### [Task to complete]
Below are entries. Copy exactly the lines running from the line that holds "- This course" to the line that holds "for offline reading.", with both ends included.

### [Provided entries]

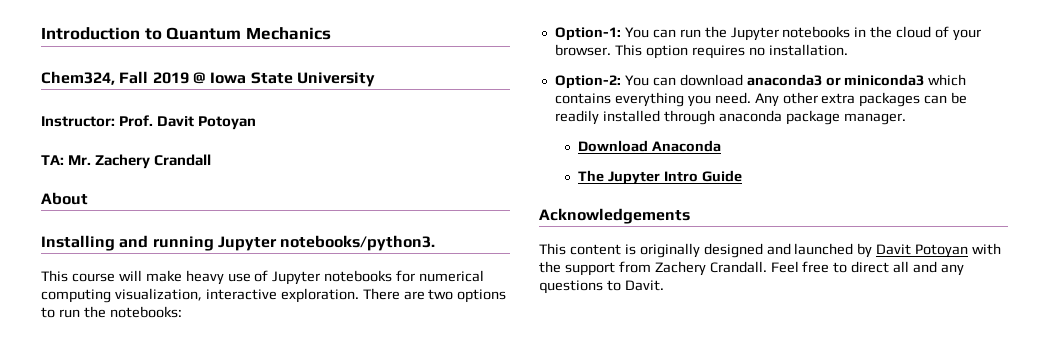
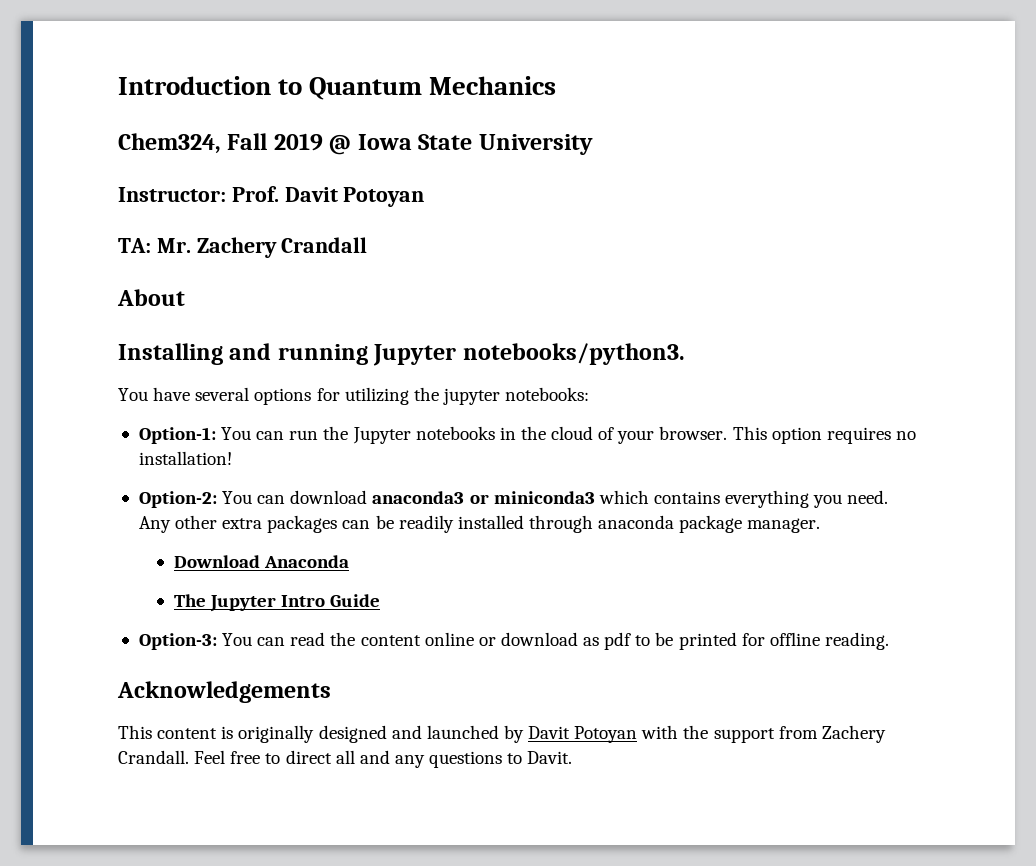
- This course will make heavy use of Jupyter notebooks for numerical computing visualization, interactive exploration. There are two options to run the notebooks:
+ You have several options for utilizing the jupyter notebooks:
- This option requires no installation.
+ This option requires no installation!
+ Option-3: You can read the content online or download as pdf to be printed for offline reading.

--

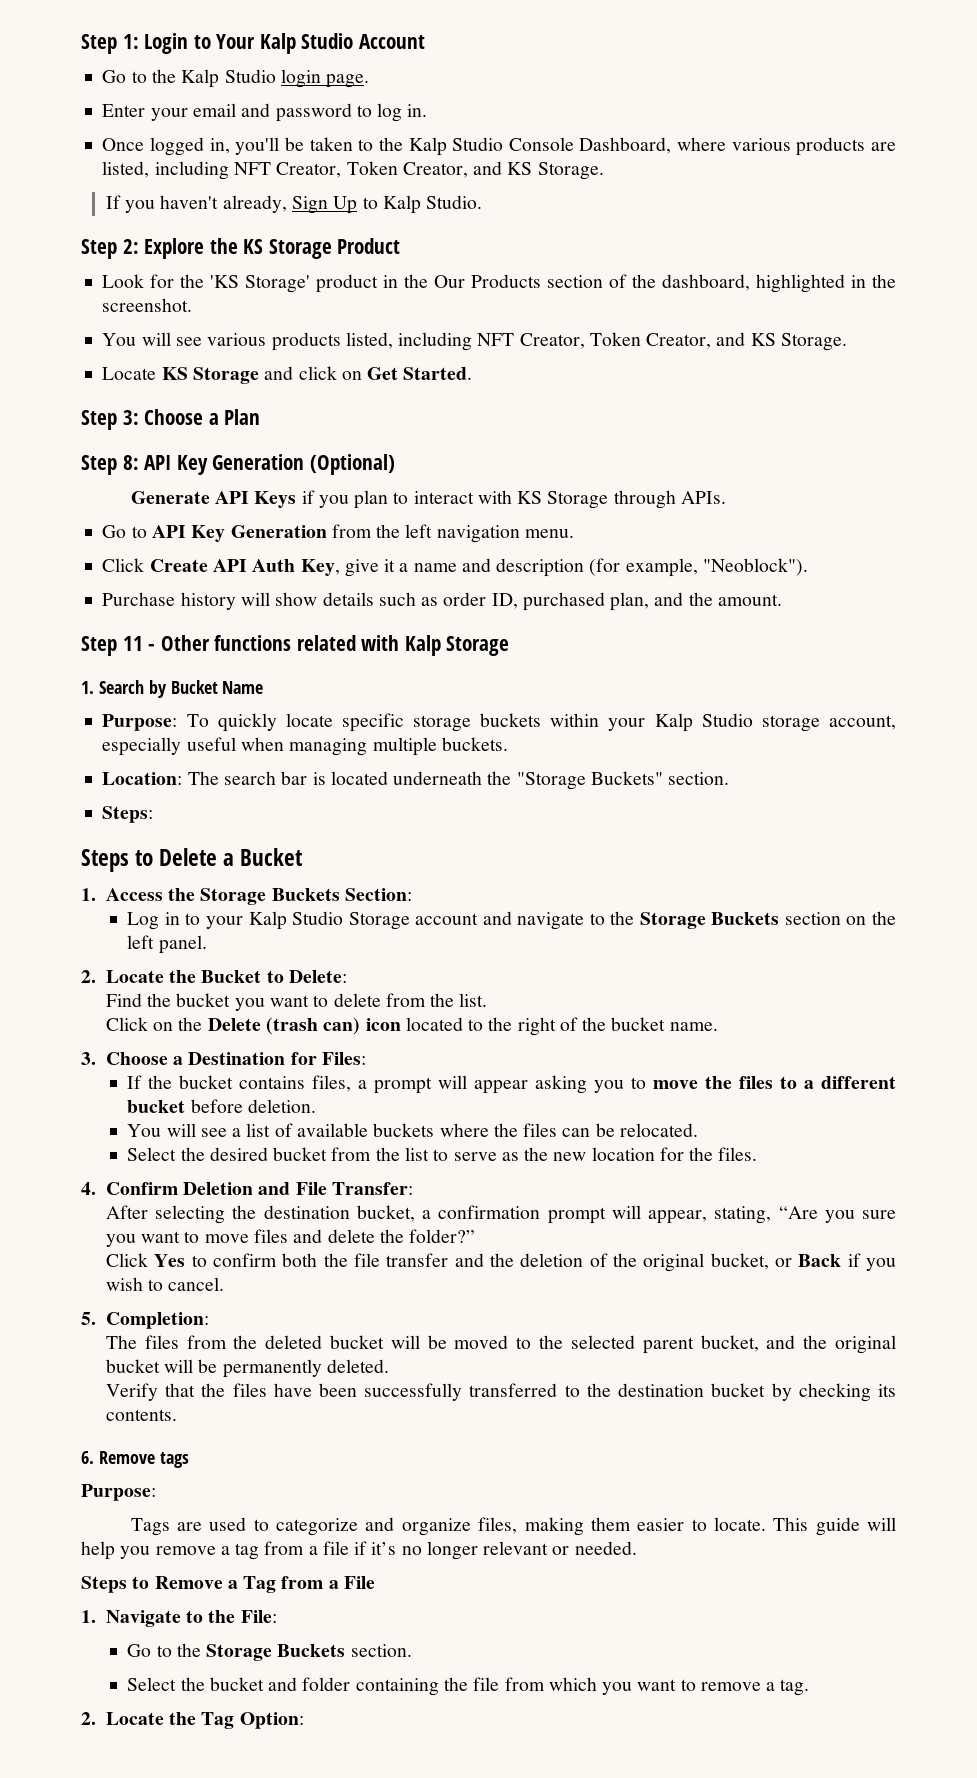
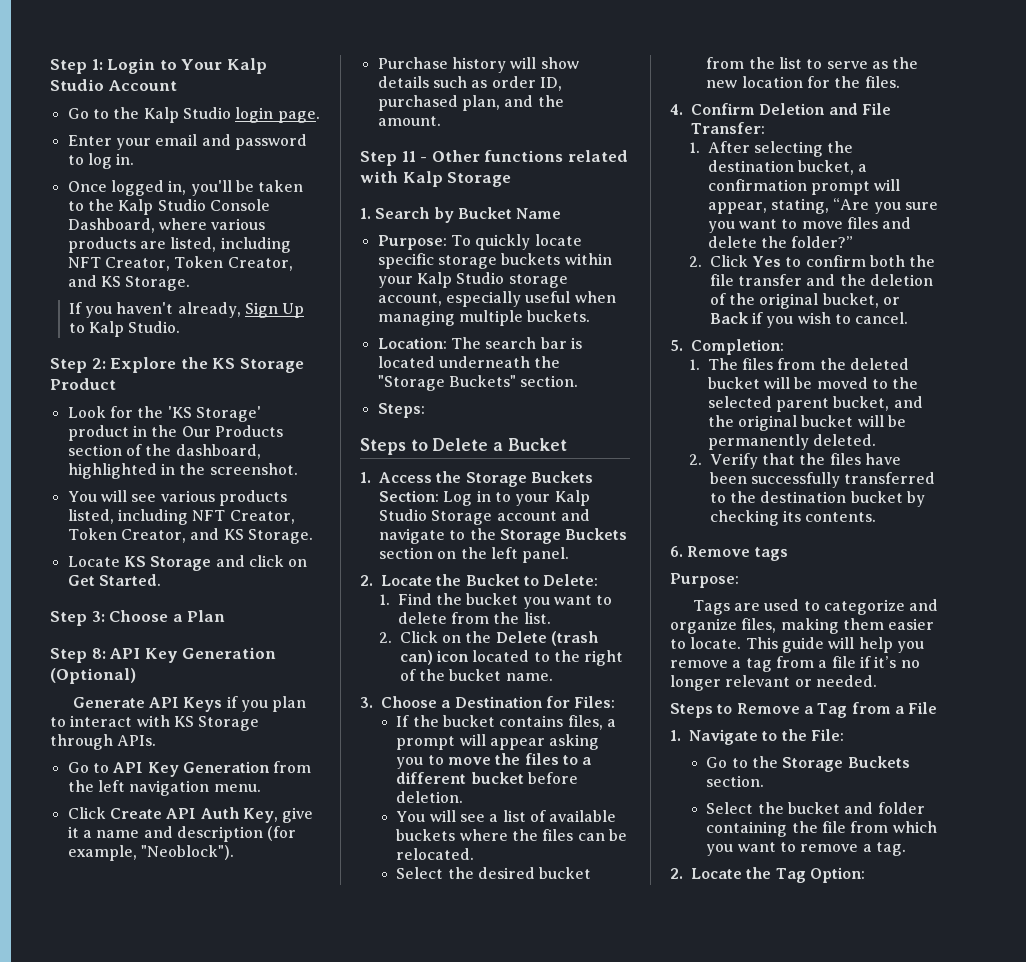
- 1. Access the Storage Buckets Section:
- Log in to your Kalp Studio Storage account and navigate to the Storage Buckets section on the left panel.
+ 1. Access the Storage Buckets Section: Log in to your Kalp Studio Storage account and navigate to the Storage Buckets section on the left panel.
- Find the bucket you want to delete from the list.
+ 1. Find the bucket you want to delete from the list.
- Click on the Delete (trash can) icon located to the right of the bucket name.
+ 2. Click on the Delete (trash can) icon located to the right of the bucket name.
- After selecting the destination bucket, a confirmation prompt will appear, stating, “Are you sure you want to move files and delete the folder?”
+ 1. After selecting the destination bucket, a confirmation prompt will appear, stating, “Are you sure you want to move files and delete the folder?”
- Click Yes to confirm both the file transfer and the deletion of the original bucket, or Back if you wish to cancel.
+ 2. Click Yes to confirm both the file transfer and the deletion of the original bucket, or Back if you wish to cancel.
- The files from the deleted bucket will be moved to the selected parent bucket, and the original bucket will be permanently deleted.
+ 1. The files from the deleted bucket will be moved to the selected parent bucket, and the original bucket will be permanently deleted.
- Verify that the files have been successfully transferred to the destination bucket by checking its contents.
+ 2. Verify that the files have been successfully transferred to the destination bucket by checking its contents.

...

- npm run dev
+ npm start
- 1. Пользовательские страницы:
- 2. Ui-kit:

### [Answer to this task]
- This course will make heavy use of Jupyter notebooks for numerical computing visualization, interactive exploration. There are two options to run the notebooks:
+ You have several options for utilizing the jupyter notebooks:
- This option requires no installation.
+ This option requires no installation!
+ Option-3: You can read the content online or download as pdf to be printed for offline reading.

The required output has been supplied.